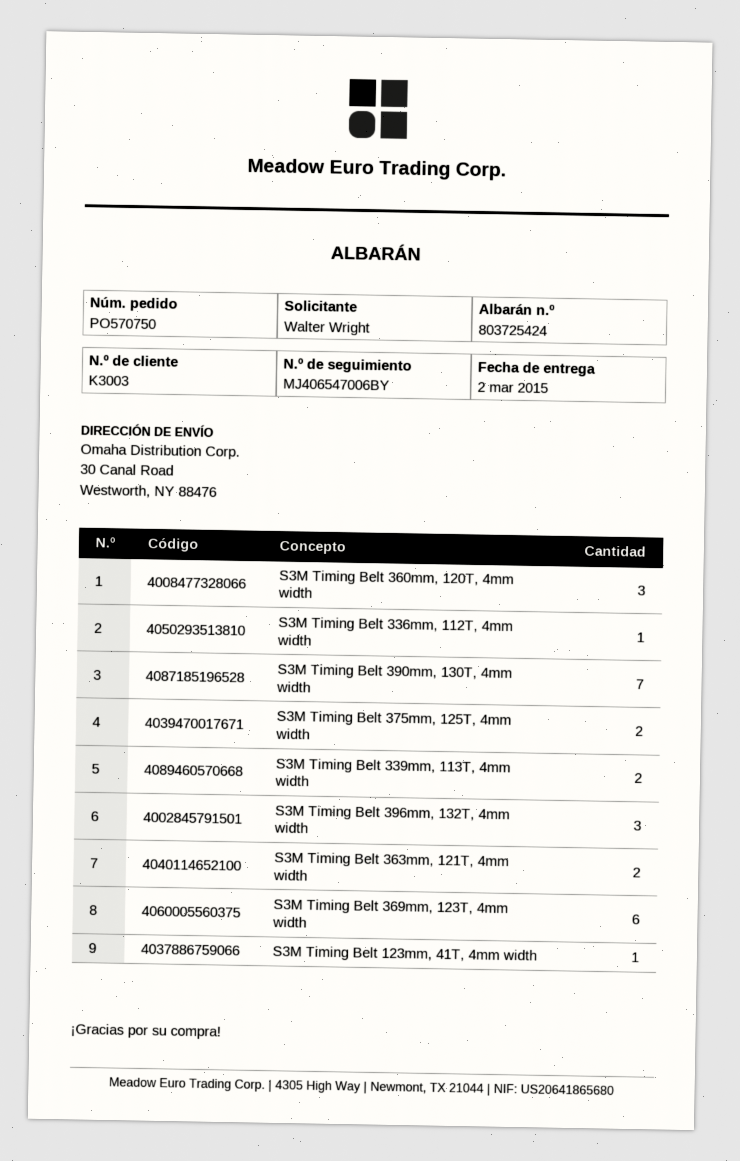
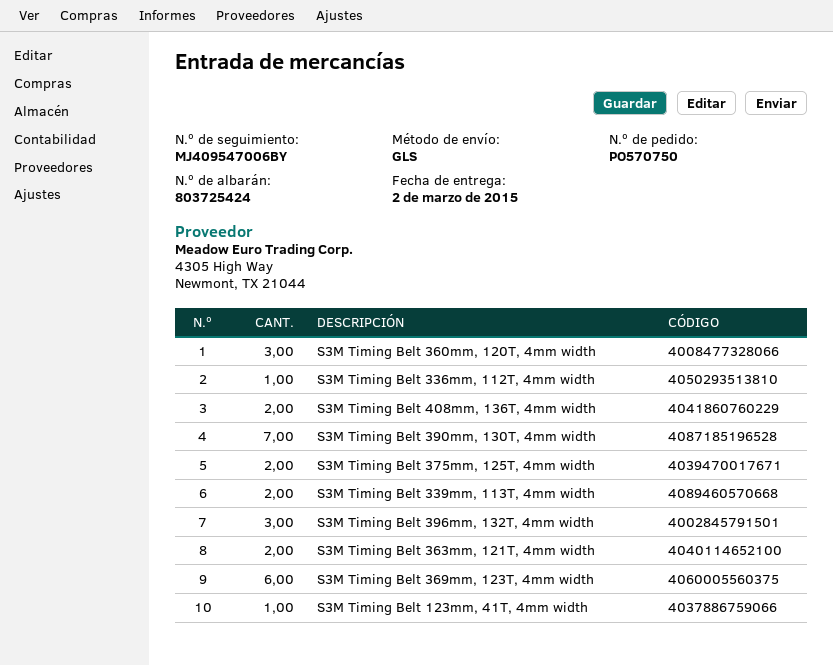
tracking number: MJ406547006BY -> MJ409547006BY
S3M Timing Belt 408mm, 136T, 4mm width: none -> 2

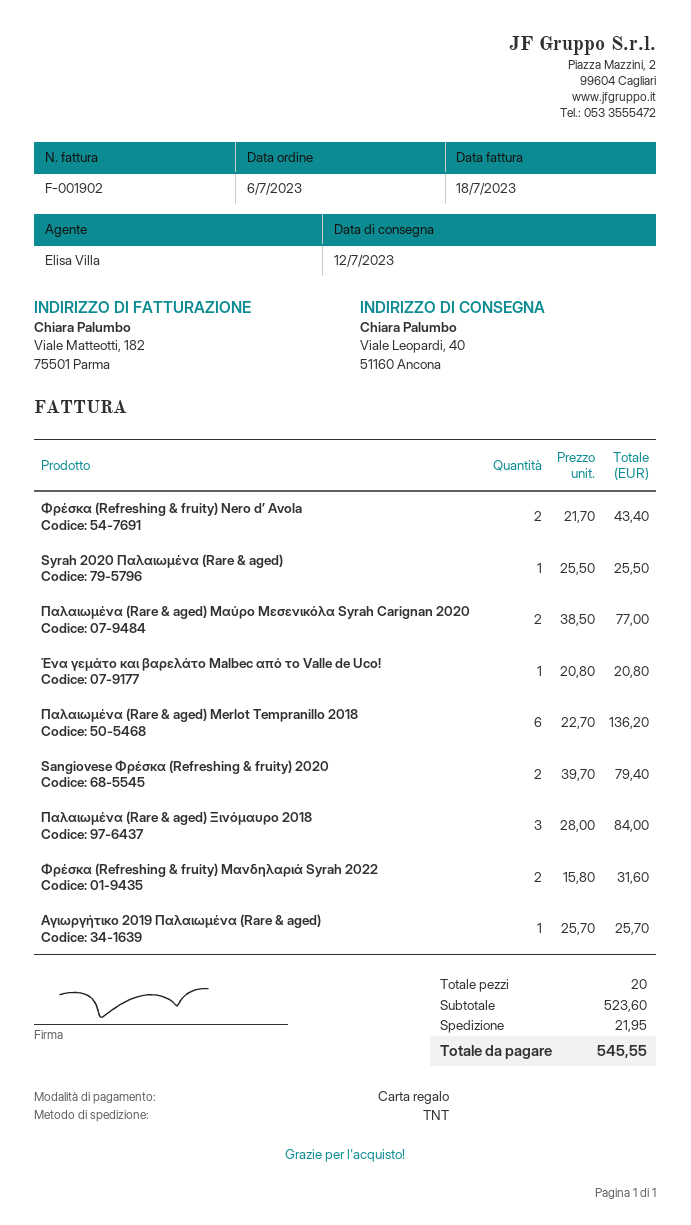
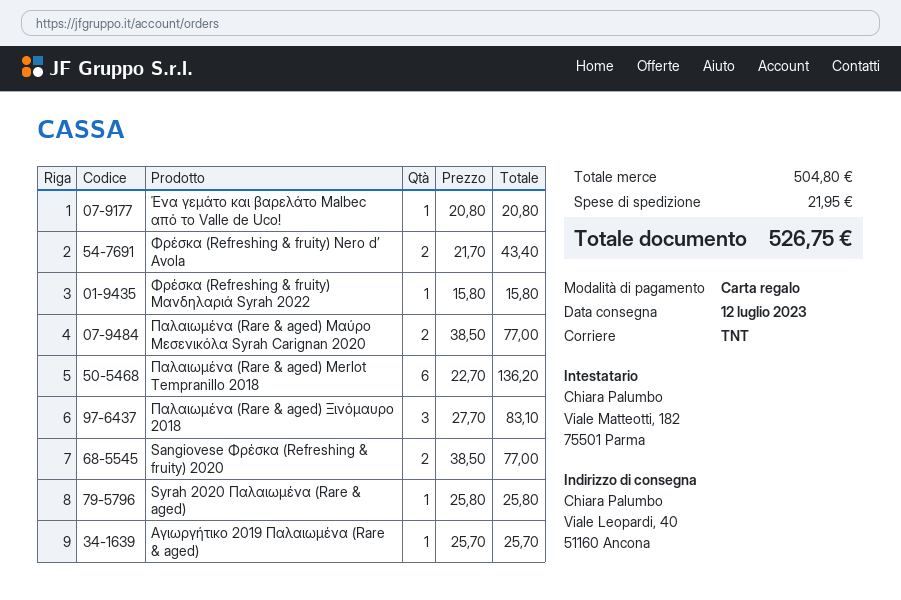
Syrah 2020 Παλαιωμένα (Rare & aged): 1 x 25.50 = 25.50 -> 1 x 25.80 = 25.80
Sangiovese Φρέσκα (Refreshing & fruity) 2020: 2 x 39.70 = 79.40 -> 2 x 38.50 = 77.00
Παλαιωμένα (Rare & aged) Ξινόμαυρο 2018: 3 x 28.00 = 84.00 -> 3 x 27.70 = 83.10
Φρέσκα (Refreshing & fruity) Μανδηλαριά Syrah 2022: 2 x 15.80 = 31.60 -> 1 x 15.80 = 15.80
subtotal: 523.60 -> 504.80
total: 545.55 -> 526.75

——————

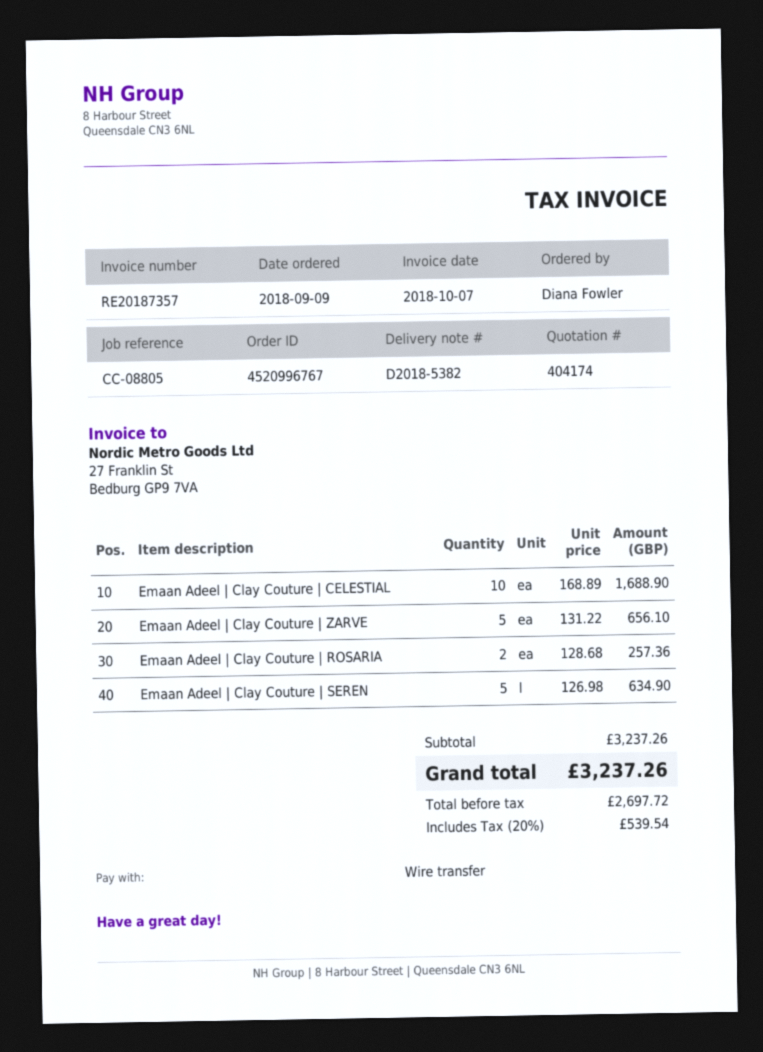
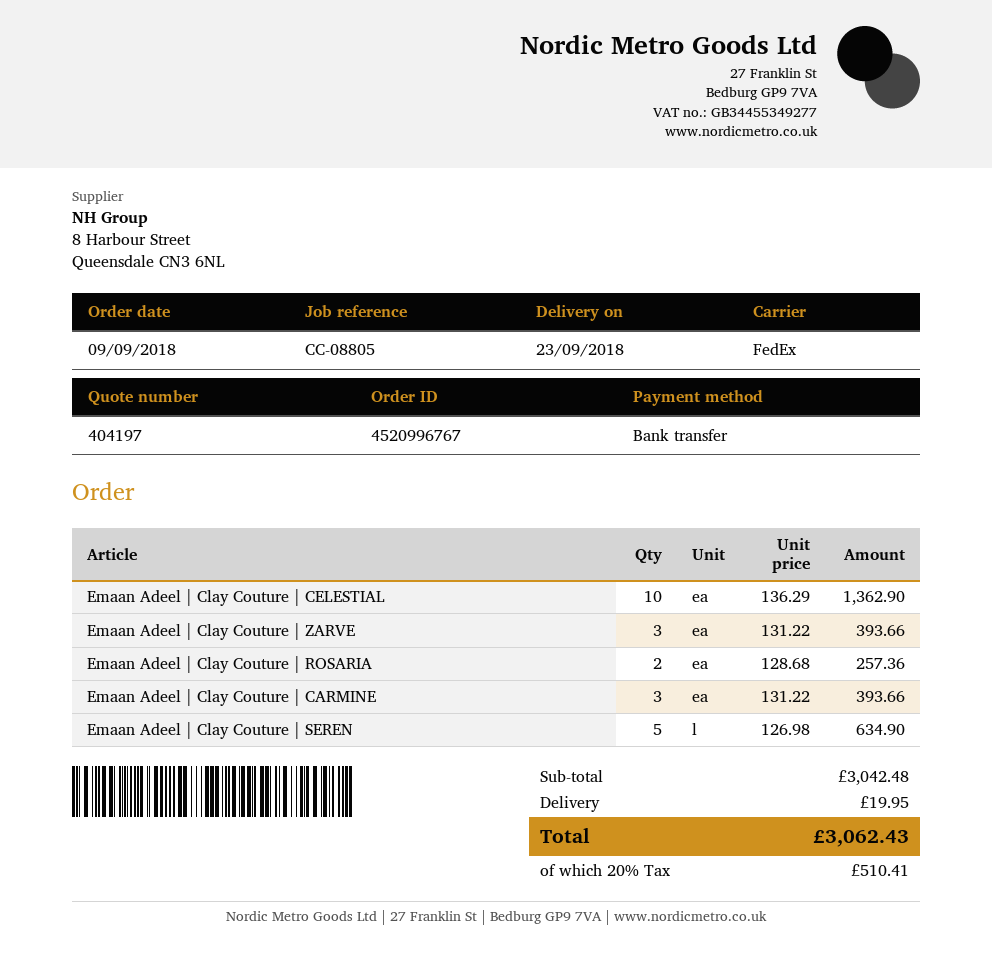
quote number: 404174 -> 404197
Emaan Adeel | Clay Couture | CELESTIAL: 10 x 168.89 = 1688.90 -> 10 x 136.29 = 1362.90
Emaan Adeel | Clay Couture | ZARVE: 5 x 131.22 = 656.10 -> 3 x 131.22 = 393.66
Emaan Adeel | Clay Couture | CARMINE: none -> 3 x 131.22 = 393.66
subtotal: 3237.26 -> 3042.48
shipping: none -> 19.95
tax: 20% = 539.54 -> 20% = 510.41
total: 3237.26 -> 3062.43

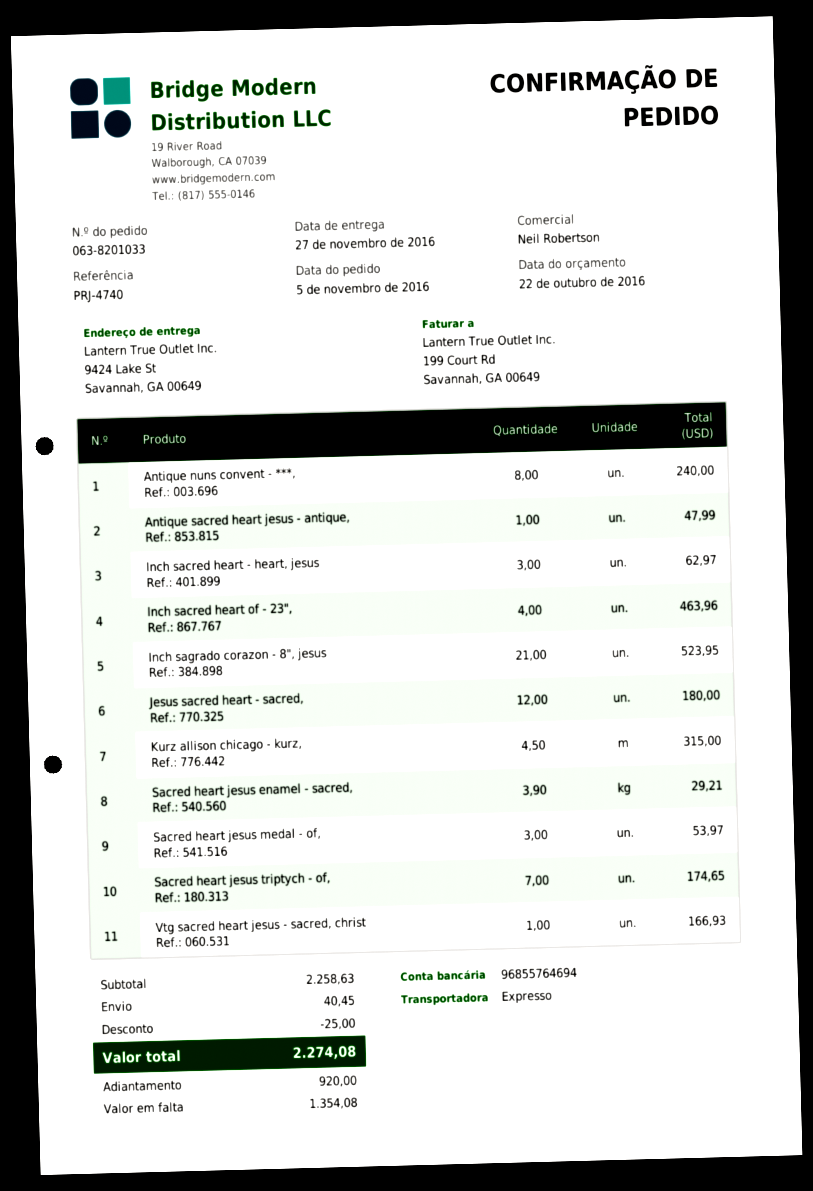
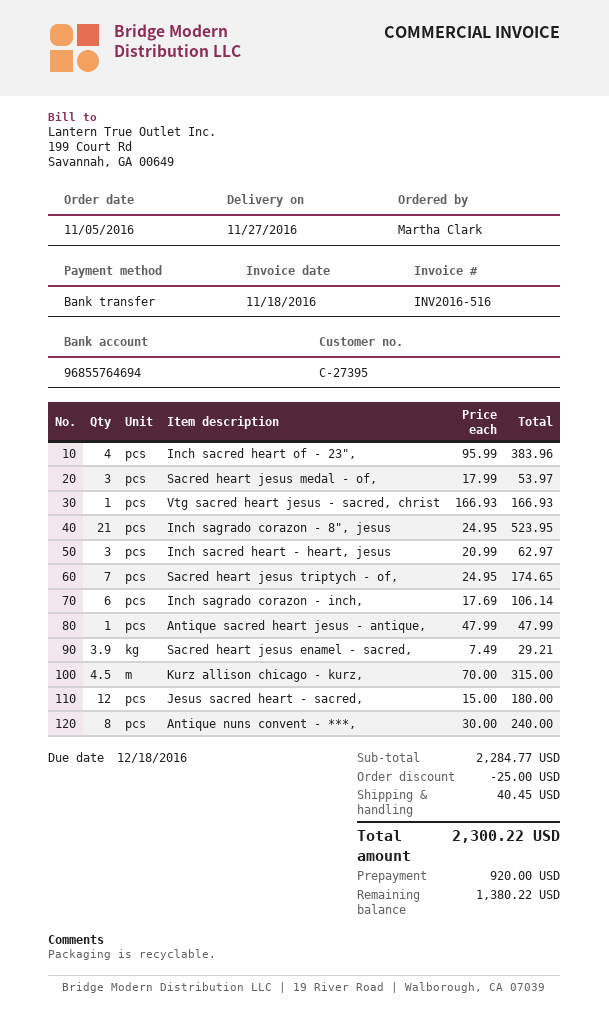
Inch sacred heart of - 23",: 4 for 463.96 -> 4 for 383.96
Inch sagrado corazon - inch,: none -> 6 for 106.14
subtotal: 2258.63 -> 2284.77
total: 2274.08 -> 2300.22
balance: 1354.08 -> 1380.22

——————

Scan the material above for the word "Couture", and copy each line where it appears.

## Written solution
Emaan Adeel | Clay Couture | CELESTIAL: 10 x 168.89 = 1688.90 -> 10 x 136.29 = 1362.90
Emaan Adeel | Clay Couture | ZARVE: 5 x 131.22 = 656.10 -> 3 x 131.22 = 393.66
Emaan Adeel | Clay Couture | CARMINE: none -> 3 x 131.22 = 393.66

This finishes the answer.